╭─ Records for this task

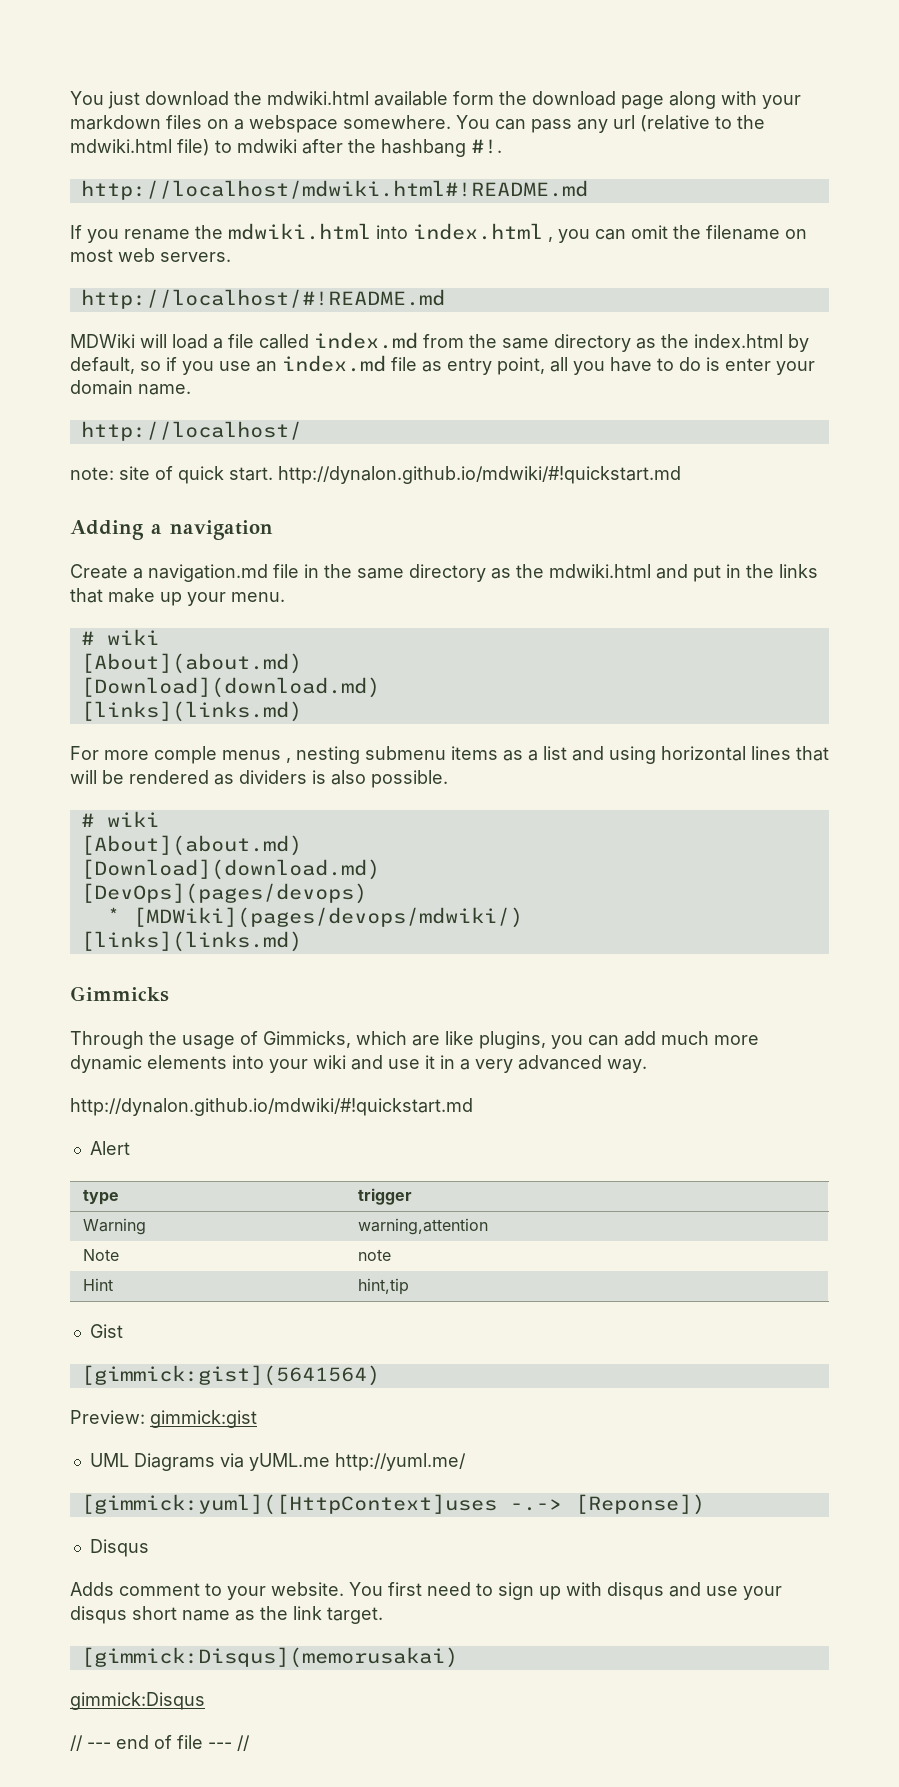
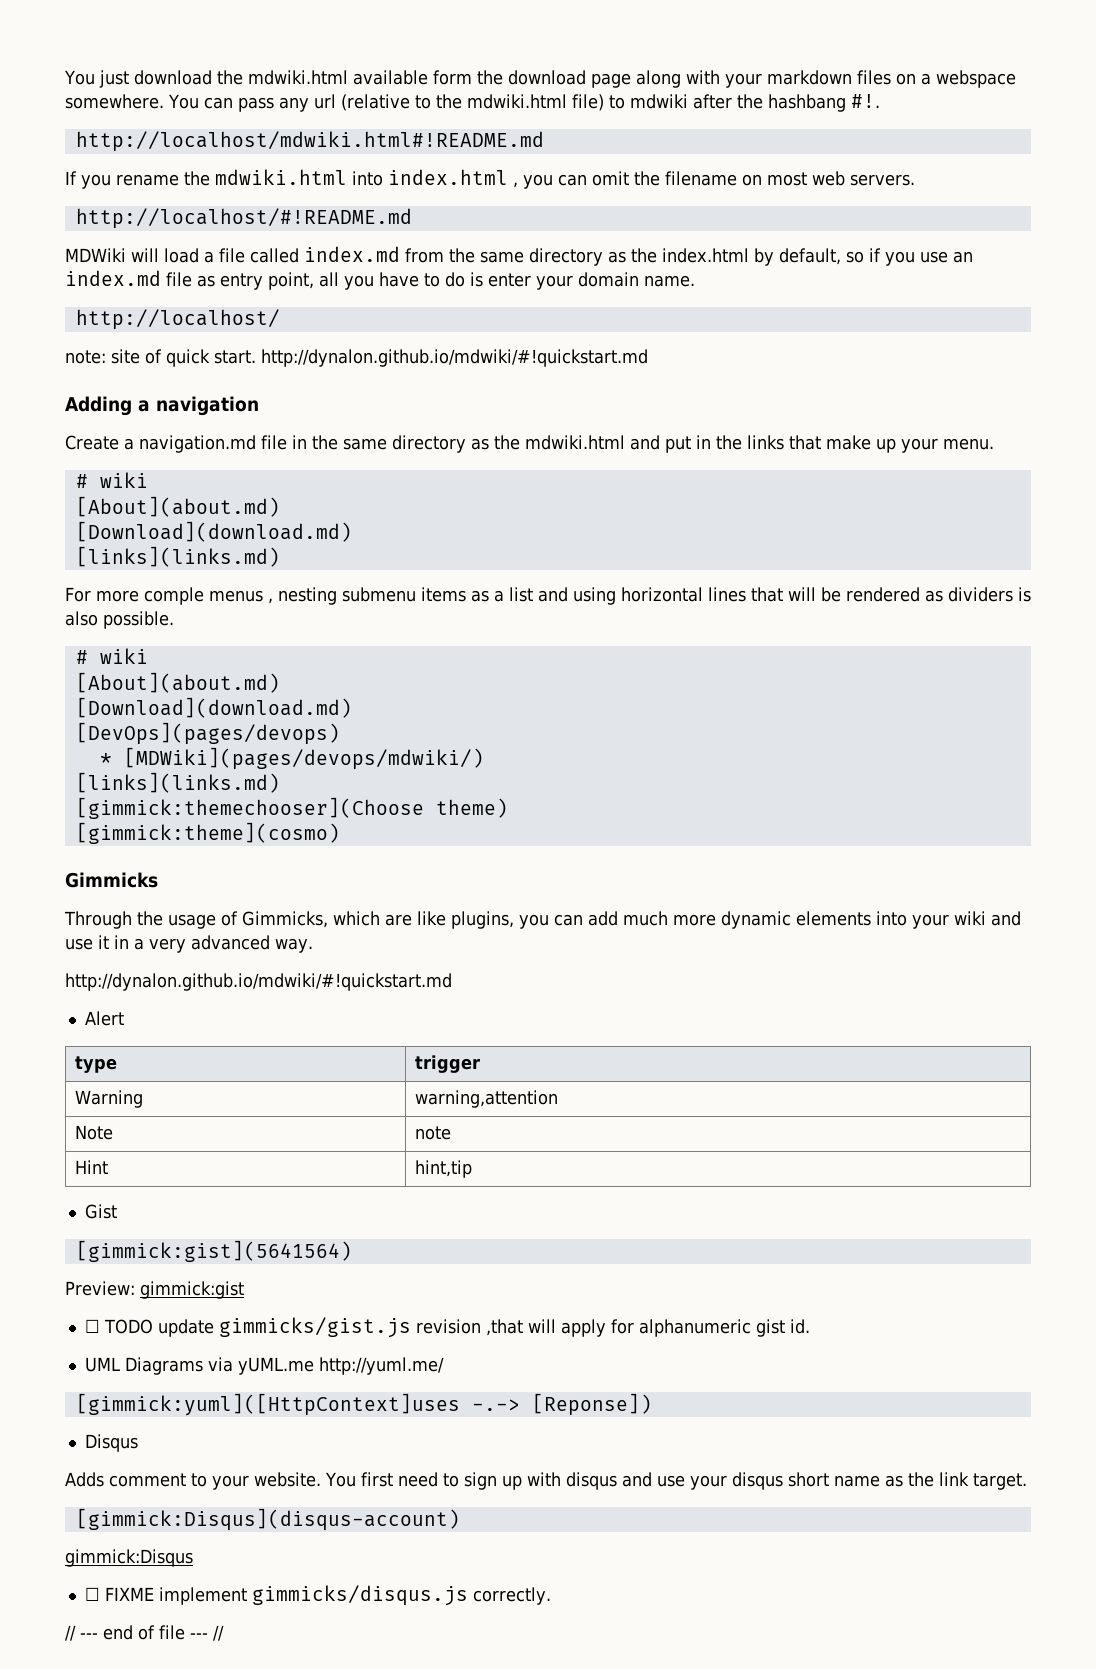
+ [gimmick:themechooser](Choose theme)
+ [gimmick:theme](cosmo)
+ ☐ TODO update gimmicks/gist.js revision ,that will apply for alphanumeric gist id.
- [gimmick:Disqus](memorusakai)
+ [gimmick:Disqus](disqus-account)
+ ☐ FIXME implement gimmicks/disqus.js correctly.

╰─
╭─ Records for this task

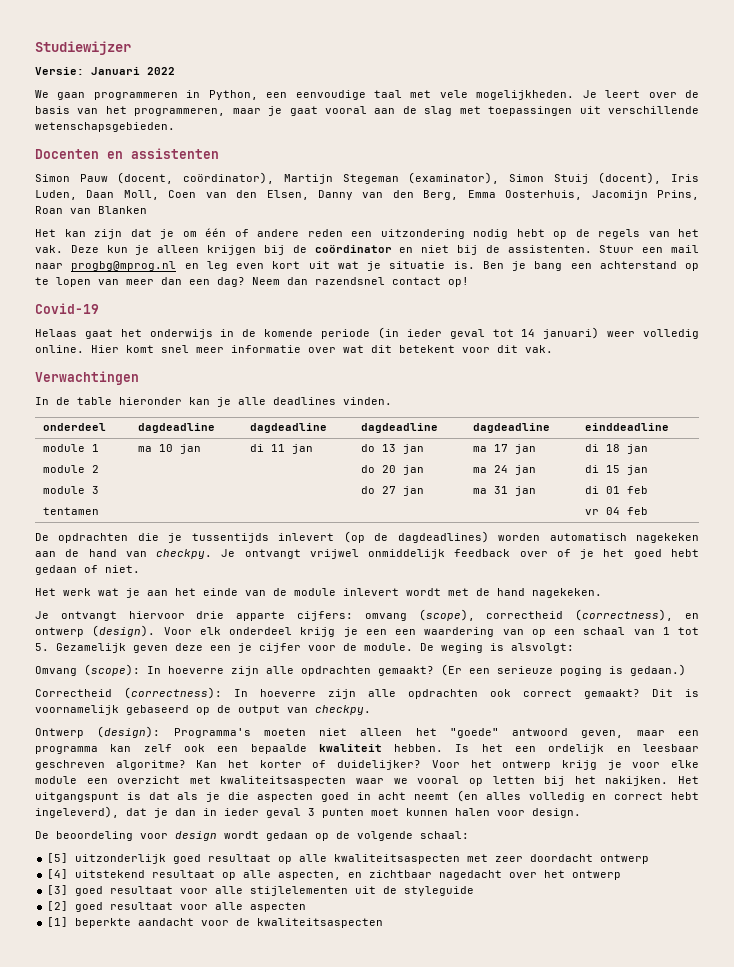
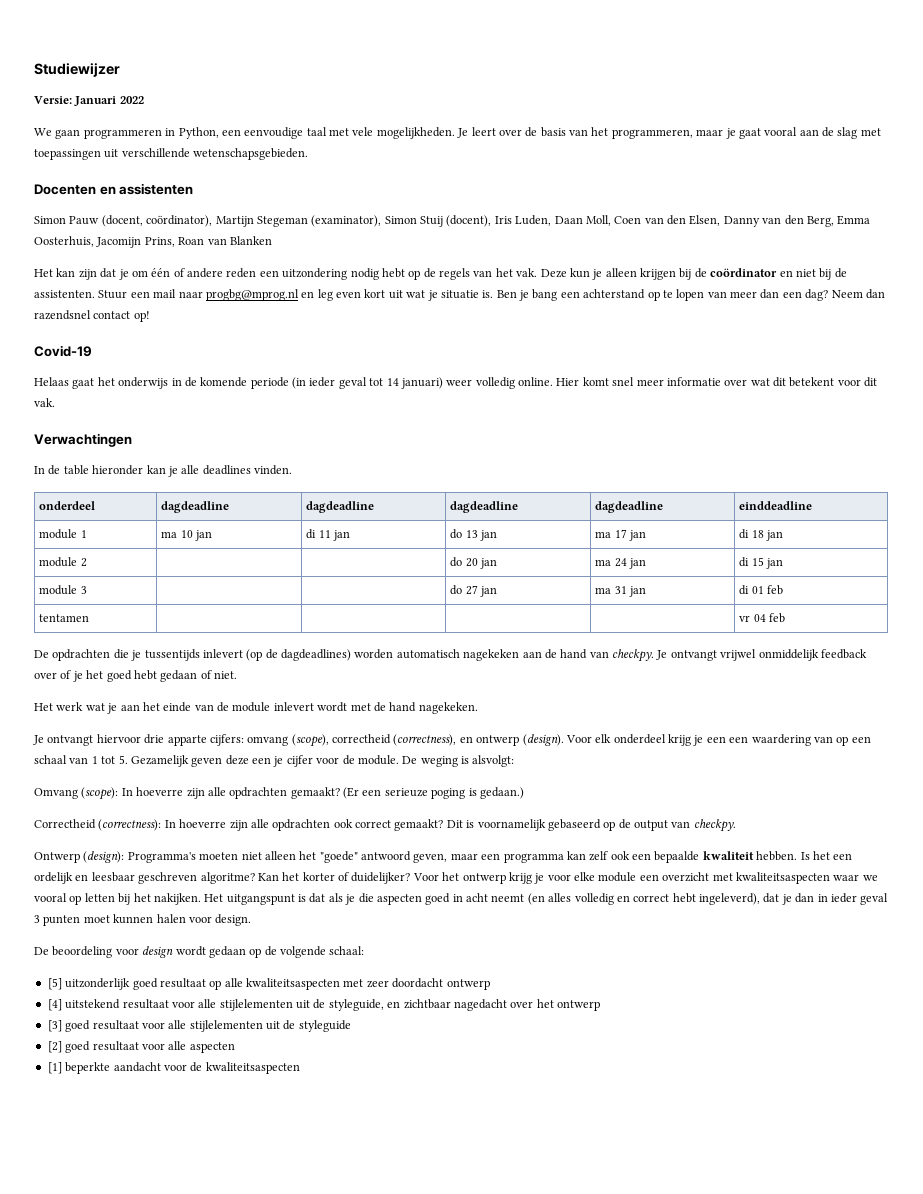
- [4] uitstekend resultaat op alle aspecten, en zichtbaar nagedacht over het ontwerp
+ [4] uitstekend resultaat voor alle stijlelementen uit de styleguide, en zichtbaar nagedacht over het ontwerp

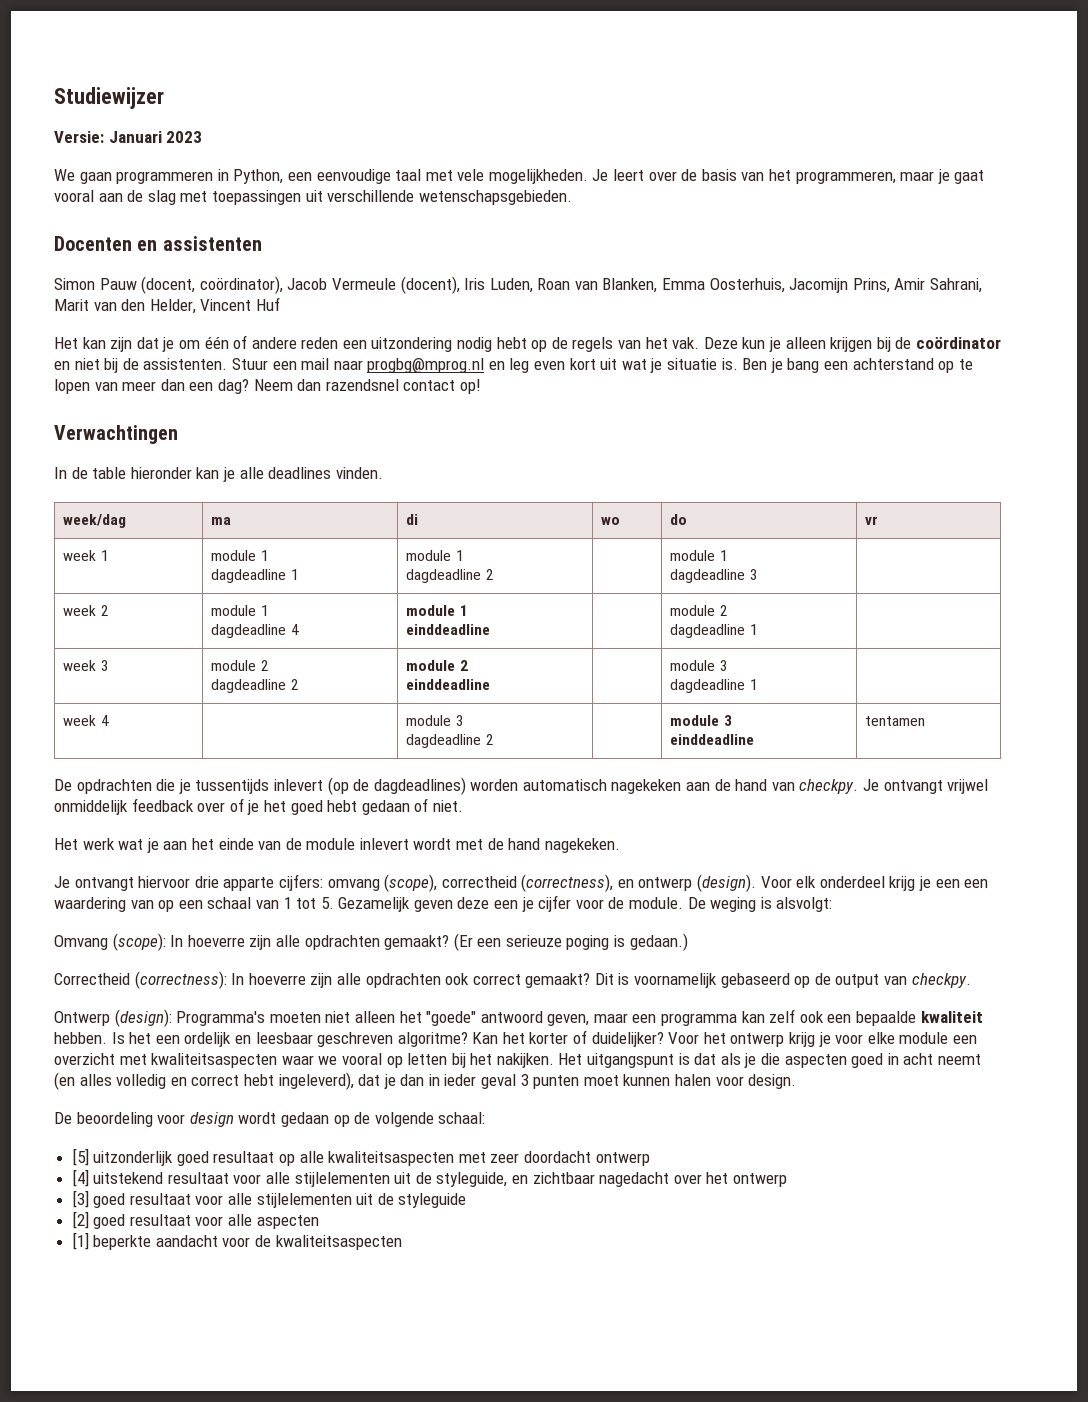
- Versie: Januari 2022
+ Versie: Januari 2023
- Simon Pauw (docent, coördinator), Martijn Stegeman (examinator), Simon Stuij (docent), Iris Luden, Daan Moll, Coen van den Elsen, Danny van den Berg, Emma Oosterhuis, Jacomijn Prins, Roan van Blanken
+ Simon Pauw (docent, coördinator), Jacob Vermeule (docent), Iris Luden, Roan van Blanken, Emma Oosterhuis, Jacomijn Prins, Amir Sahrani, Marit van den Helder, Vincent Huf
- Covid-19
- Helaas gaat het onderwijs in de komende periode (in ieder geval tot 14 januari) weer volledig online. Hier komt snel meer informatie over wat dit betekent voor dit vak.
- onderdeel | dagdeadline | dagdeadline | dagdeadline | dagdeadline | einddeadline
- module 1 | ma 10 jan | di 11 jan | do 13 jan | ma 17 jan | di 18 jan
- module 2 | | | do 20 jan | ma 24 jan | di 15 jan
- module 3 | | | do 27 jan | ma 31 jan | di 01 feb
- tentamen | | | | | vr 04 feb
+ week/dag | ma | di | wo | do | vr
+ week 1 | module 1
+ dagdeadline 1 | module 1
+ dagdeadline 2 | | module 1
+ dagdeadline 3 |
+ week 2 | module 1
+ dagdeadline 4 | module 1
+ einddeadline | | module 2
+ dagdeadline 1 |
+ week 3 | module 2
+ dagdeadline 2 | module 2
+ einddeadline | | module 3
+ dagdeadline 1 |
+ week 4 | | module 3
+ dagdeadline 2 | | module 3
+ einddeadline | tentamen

╰─

Problem to solve:
Go through the entries and filter for lines holding the word "Oosterhuis"; copy each match.

Solution to the exercise:
- Simon Pauw (docent, coördinator), Martijn Stegeman (examinator), Simon Stuij (docent), Iris Luden, Daan Moll, Coen van den Elsen, Danny van den Berg, Emma Oosterhuis, Jacomijn Prins, Roan van Blanken
+ Simon Pauw (docent, coördinator), Jacob Vermeule (docent), Iris Luden, Roan van Blanken, Emma Oosterhuis, Jacomijn Prins, Amir Sahrani, Marit van den Helder, Vincent Huf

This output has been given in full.